Спустившись на улицу, он забрался в грузовик вместе с мамой и сел поближе к окну. Машина долго не трогалась, и он все смотрел и смотрел на детскую площадку, освещенную солнцем, посреди тенистого двора, и ему вдруг захотелось выскочить наружу и удержать все это – и зеленые тени, и свет на пыльном асфальте, и выцветший бордюр – оранжевый и желтый, синий и голубой.
– Ну, пора ехать, – отец постучал в окно и улыбнулся.
3
Когда хороший фильм заканчивается не так, как я задумала, – любимые герои умирают или расстаются или злодеи торжествуют, – мне всегда хочется после титров пересмотреть кино заново: а вдруг на этот раз все обойдется и будет другой финал? Так же у меня дела обстоят с книгами или даже с обычными новостями – кажется, если прочитаешь об одном и том же теракте в разных газетах, то, может, число погибших уменьшится или выяснится, что тревога вообще была ложной.
Но, конечно, это плохо работает: фильмы заканчиваются, как закончились и в первый раз, а число жертв обычно только растет.
Думаю, что так же ничего не изменится и с моими новостями, сколько бы раз я ни перечитывала свой диагноз, сколько бы ни складывала и ни разворачивала вновь больничный листок. Странно, когда я только ехала к врачу, когда шла по коридору, когда садилась напротив него в хорошо проветренном кабинете – мне, кстати, очень продуло шею, – я думала, что готова к самому плохому. Что я заранее смирилась со всем, приняла любой диагноз. Я даже просыпалась с этой мыслью: ну рак, ну умру – ну и ладно, и ничего страшного. Сколько людей через это прошло, так чем я хуже или лучше них? Но, оказывается, я только думала, что готова, а на самом деле просто была уверена, что все обойдется.
Я такая глупая.
Когда врач сказал мне, что у меня давно запущенный рак, у меня в голове как будто загорелась табличка с надписью «нежелательный вариант». Я улыбнулась, переспросила его, и врач все повторил слово в слово. Он тут же стал мне что-то объяснять, но я поняла, что не могу его слушать, голова налилась тяжестью, ее сдавило сильно-сильно, заболели глаза, и я вышла из кабинета и побежала в туалет.

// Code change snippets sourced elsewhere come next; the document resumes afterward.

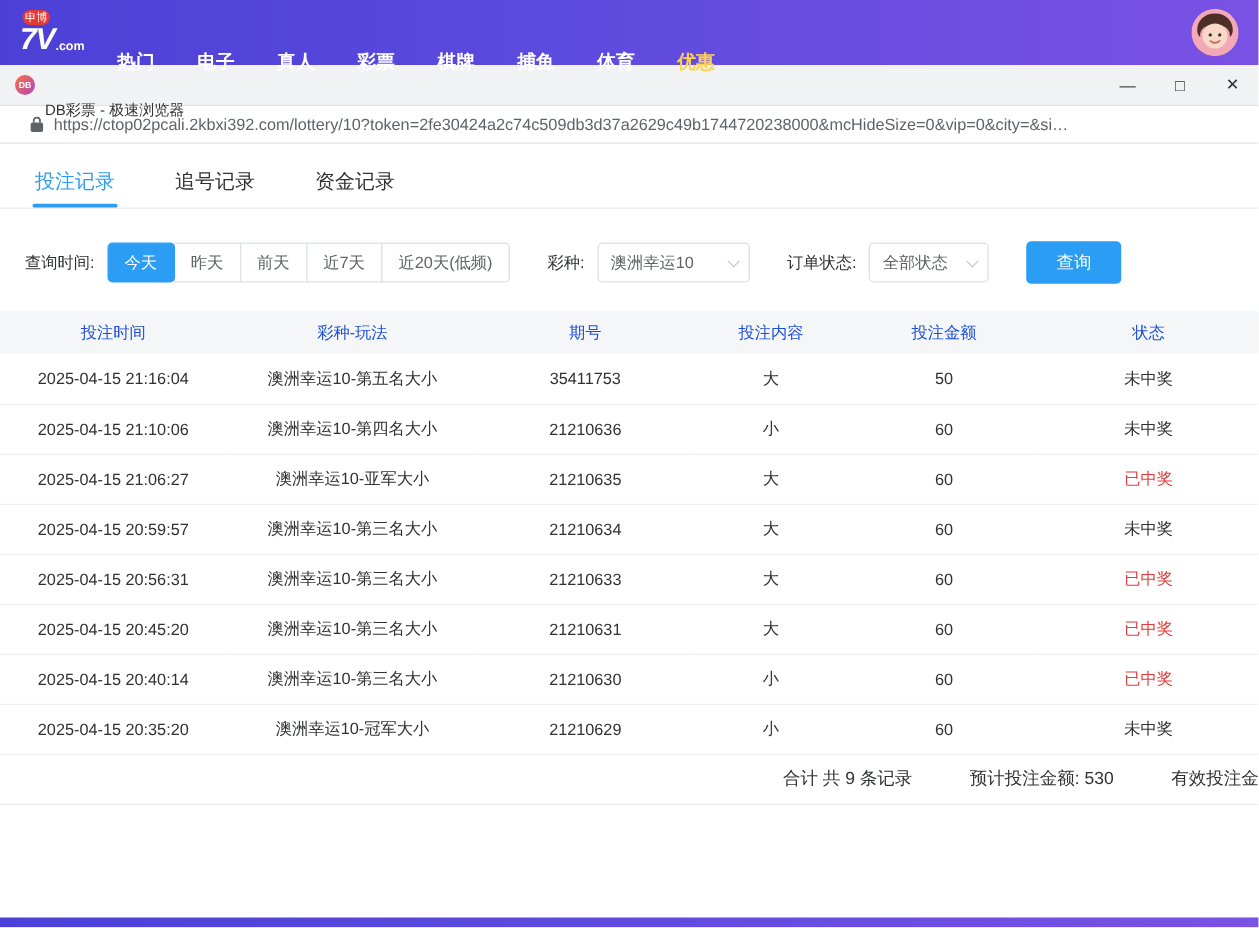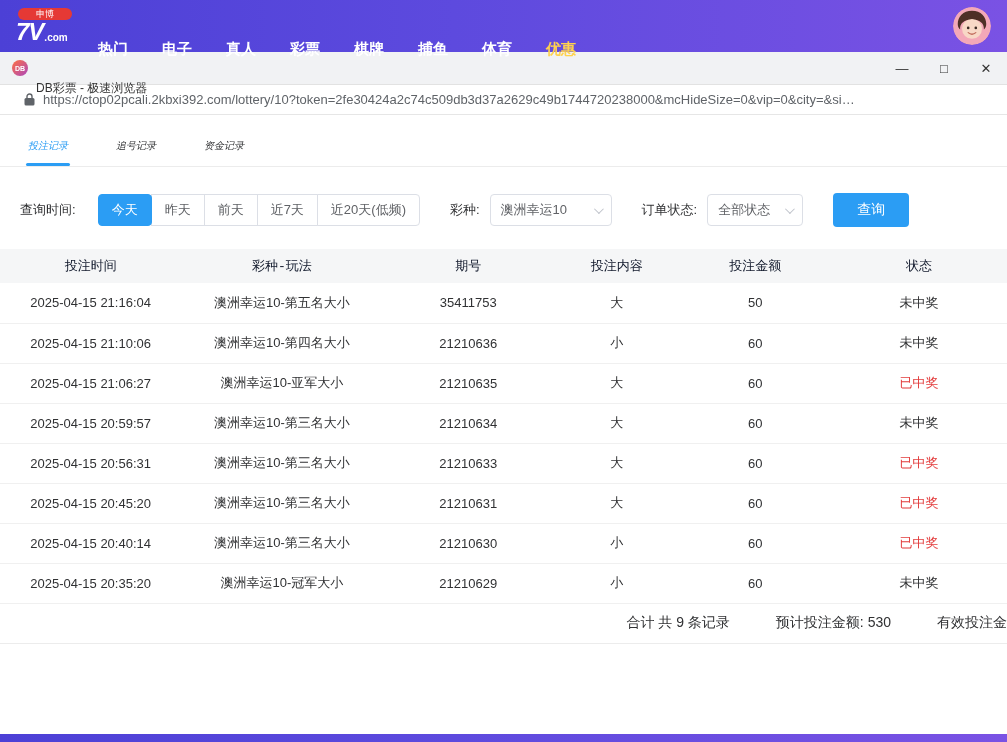"申博" .logo-badge { padding: 0 18px -> 0 2px }
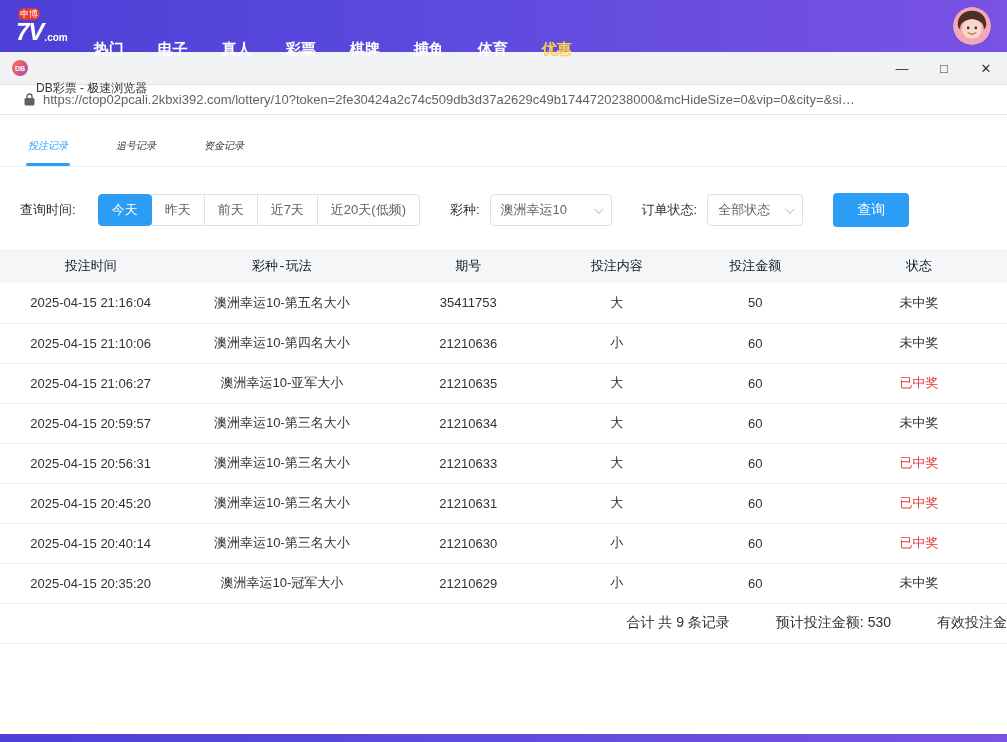"投注记录" .tab { font-size: 10px -> 16px; font-style: italic -> none }
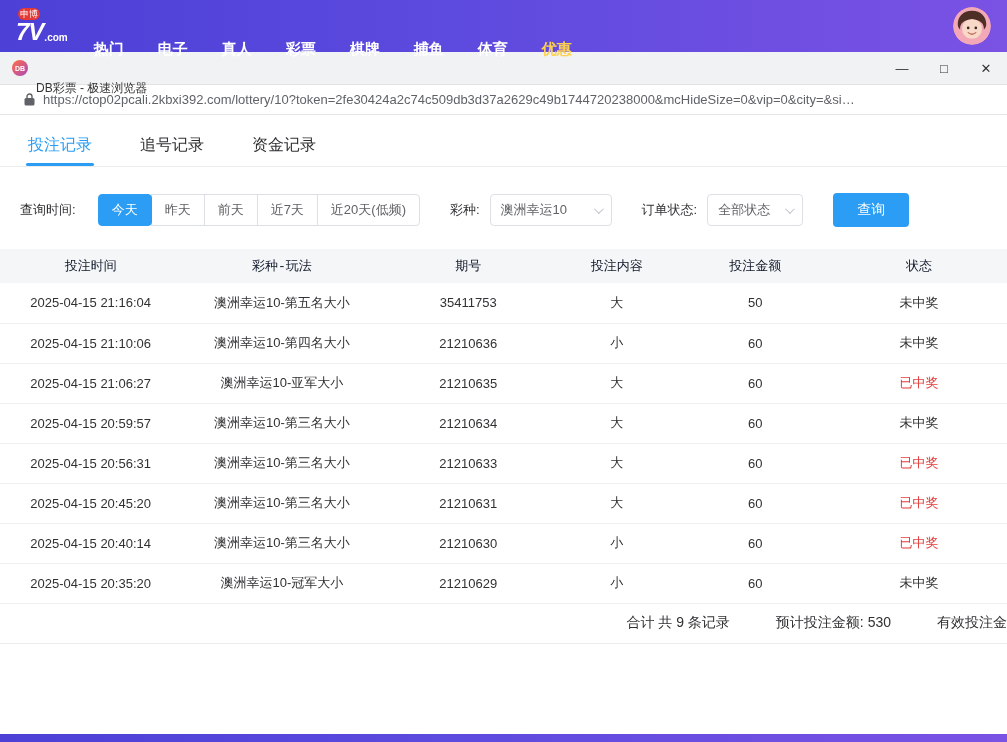"今天" .date-btn:first-child { margin-left: 12px -> 0 }
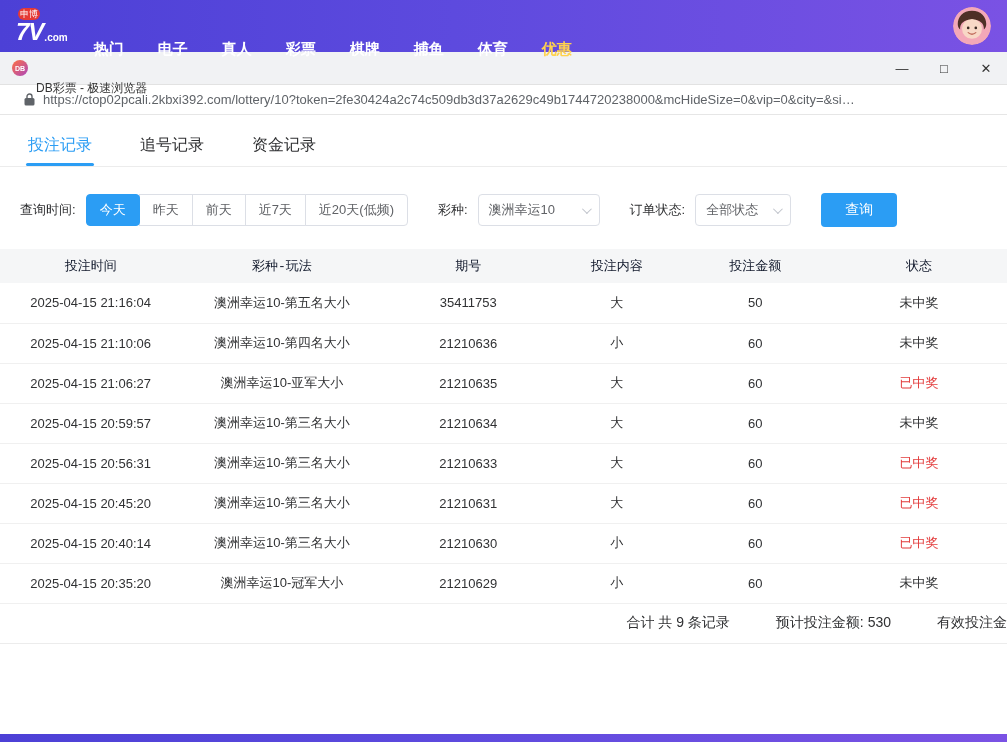"投注时间" thead th { color: #0f172a -> #1d4ed8; font-family: Liberation Mono, monospace -> none }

Пока меня рвало, я ничего не чувствовала, а только пыталась вспомнить, рак чего у меня – легких, груди, почек, поджелудочной железы? Еще, когда я встала напротив зеркала, чтобы поправить волосы, то вдруг подумала, глядя на себя: ну вот, внутри этого тела живет гигантская опухоль. И не просто живет, а еще и растет, надувается, как гнойный шар, увеличивается в размерах. Комок подступил к горлу, и меня снова стошнило – уже прямо в раковину, желчью. Я почувствовала себя героиней какой-то трагедии – Саша недавно водил меня в театр, там показывали постановку в современном духе, почти без слов: кажется, спектакль назывался «Волшебная гора». У меня даже осталась где-то программка, я люблю их собирать. Там, в этой постановке, одна старуха все думала, что беременна – так живот надулся, – а выяснилось, что внутри нее просто росла огромная опухоль.
Актеры смеялись.
Уже по пути домой я все удивлялась, что оказалась такой слабой. Такой несдержанной. А я ведь всегда была сильной, но тут, посмотри-ка, совсем расклеилась.
Еще сегодня я много думала о нашей соседке с Павелецкой, которая сидела с Сашей. Она была красивой, обаятельной. Я узнала о ее смерти от наших общих знакомых, совершенно случайно. Помню, я тогда подумала, что ведь ревновала к ней – и сына, и мужа. Об этом я вспомнила в такси, и мне стало интересно, как она умерла. Где? У себя в квартире, на улице, в каком-нибудь дорогом пансионате? Или в дешевом пансионате? Понимала ли она хоть что-нибудь в самом конце? Как она справлялась с мыслью, что опухоль не где-то там, внизу, что еще психологически терпимо, а буквально вот здесь, в голове, растет и питается твоими мыслями. Странно, как она смогла с этим столько жить. Умываться, надевать платье, заваривать кофе, наливать молоко.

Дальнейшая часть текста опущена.